Aim of the exercise
Without including any pictures, return the records below exactly as written.

Data to use

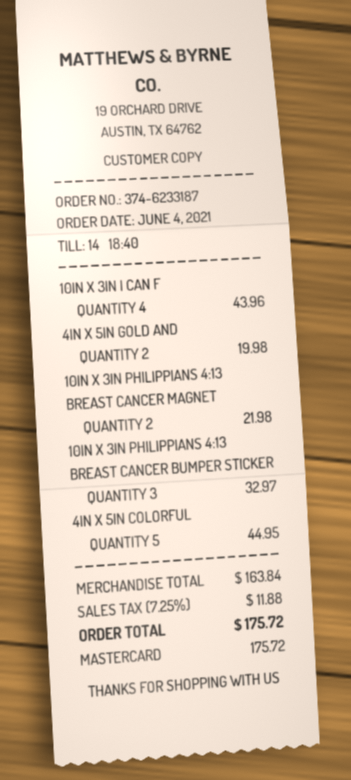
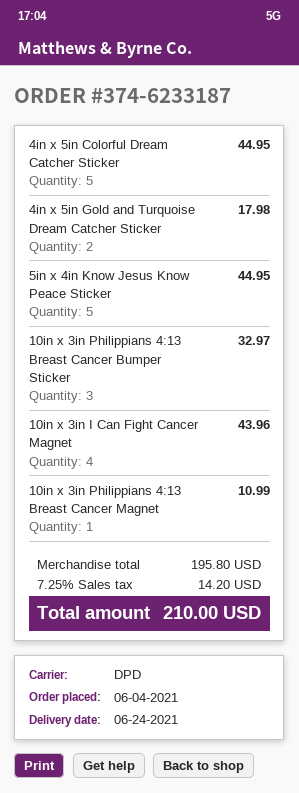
4IN X 5IN GOLD AND: 2 for 19.98 -> 2 for 17.98
10IN X 3IN PHILIPPIANS 4:13 BREAST CANCER MAGNET: 2 for 21.98 -> 1 for 10.99
5in x 4in Know Jesus Know Peace Sticker: none -> 5 for 44.95
subtotal: 163.84 -> 195.80
tax: 7.25% = 11.88 -> 7.25% = 14.20
total: 175.72 -> 210.00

Answer
4IN X 5IN GOLD AND: 2 for 19.98 -> 2 for 17.98
10IN X 3IN PHILIPPIANS 4:13 BREAST CANCER MAGNET: 2 for 21.98 -> 1 for 10.99
5in x 4in Know Jesus Know Peace Sticker: none -> 5 for 44.95
subtotal: 163.84 -> 195.80
tax: 7.25% = 11.88 -> 7.25% = 14.20
total: 175.72 -> 210.00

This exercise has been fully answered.